Mathieu, encore endormi à mes côtés, semble paisible, mais je sais que je dois régler ça seule. Je me lève, déterminée, et me prépare rapidement. Je prends un taxi pour me rendre au poste de police où Lisa est encore en garde à vue, ne me sentant pas en état de conduire. Mon cœur bat vite, mais ce n'est pas de la peur. C'est cette colère, cette rage sourde qui monte de plus en plus fort en moi.
Arrivée là-bas, on m'autorise à la voir. Je marche droit, sans hésitation, chaque pas me rapprochant de l'affrontement que j'ai tant attendu.
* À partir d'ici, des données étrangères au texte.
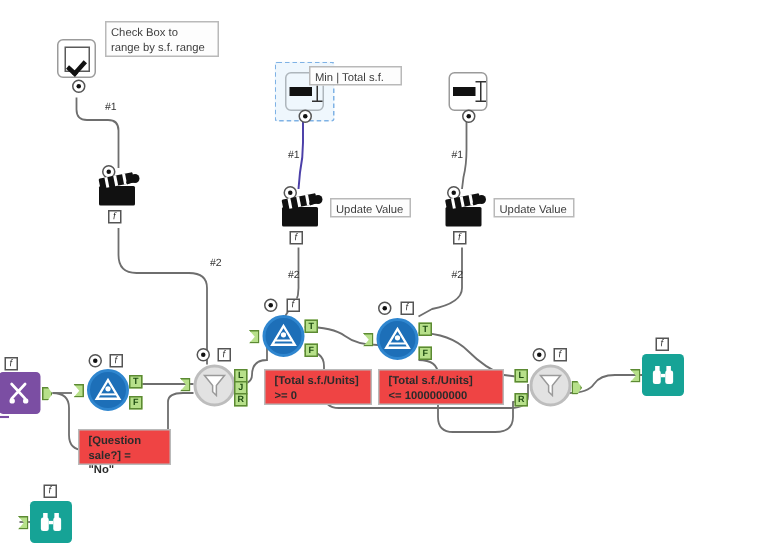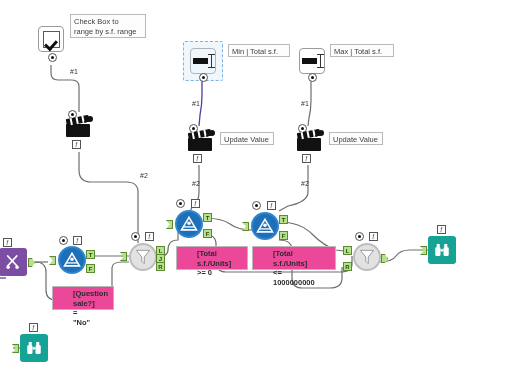"Min | Total s.f." div.anno { left: 228px -> 206px }
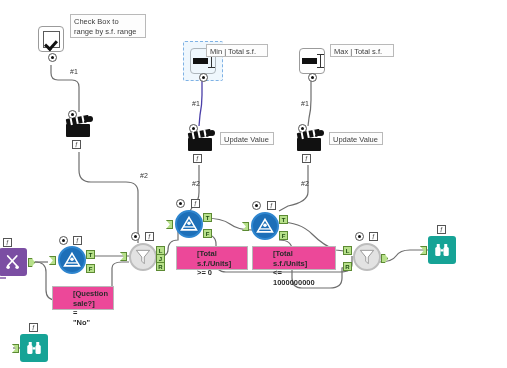"Max | Total s.f." div.anno { html: <div>Max | Total s.f.</div> -> none }
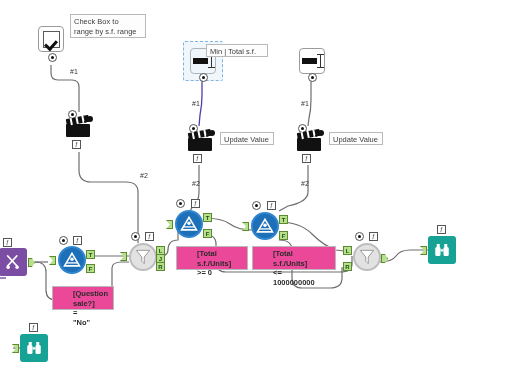"[Total s.f./Units]" .expr { background: #ec4899 -> #ef4444; padding: 2px 20px -> 2px 6px }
Quand je la vois enfin, assise dans une petite pièce grise, je sens la rage éclater en moi comme un feu. Elle est là, pâle, mais toujours avec cet air de supériorité, cet air qui me rend folle.
— Océane... commence-t-elle, mais je l'interromps immédiatement.
— Tais-toi ! crie-je, ma voix tremblant sous l'émotion. Comment as-tu pu ? C'était déjà pas assez dégueulasse de t'envoyer en l'air avec lui ?
Je me rapproche d'elle, mon souffle court, mes poings serrés. Tout ce que j'ai accumulé pendant des années explose. Lisa me regarde avec de grands yeux, mais elle ne dit rien. Je continue, incapable de me contenir.
— Mais non, c'est sûr. Ça pouvait pas te suffire. Fallait que tu frappes encore plus fort. Que tu me prennes le dernier truc qu'on m'avait pas encore pris !
Je sens mes larmes monter, mais cette fois, c'est la rage qui les alimente. Lisa recule légèrement dans sa chaise, comme si elle réalisait enfin que je ne suis plus celle qu'elle peut manipuler à sa guise. Mais il est trop tard. Je suis déjà trop loin dans ma colère pour me calmer.
— T'es allée beaucoup trop loin cette fois, dis-je en serrant les dents. Cet enfant... tu le mérites même pas.
À cet instant, Lisa se crispe soudainement, son visage pâlit. Elle pose une main sur son ventre arrondi, ses yeux s'écarquillant de peur. Je la regarde, encore sous le choc de ma propre violence verbale, mais ce qui se passe sous mes yeux est pire que tout ce que j'avais imaginé.
— Lisa... ? murmuré-je, confuse.
Elle pousse un cri de douleur, ses mains tremblant sur son ventre. Mon cœur s'arrête un instant. Je reste figée, incapable de comprendre ce qui est en train de se passer. Lisa se plie en deux, son visage se tordant de souffrance.
— Non... non... je... souffle-t-elle, la panique dans la voix.
Le chaos éclate dans la petite pièce. Des policiers accourent, et je suis brusquement poussée à l'écart tandis qu'ils l'emmènent en urgence. Je regarde la scène, pétrifiée, mes yeux fixés sur elle alors qu'elle est évacuée vers l'hôpital. Le silence qui s'abat ensuite est assourdissant. Mes mains tremblent. Mon cœur bat à tout rompre. Je suis figée, les mots de colère que j'ai prononcés résonnent dans ma tête.
[...]
Quand je rentre chez moi, Mathieu est toujours là. Il est assis sur le canapé, visiblement inquiet. Dès qu'il me voit, il se lève et s'approche de moi, son visage marqué par l'angoisse.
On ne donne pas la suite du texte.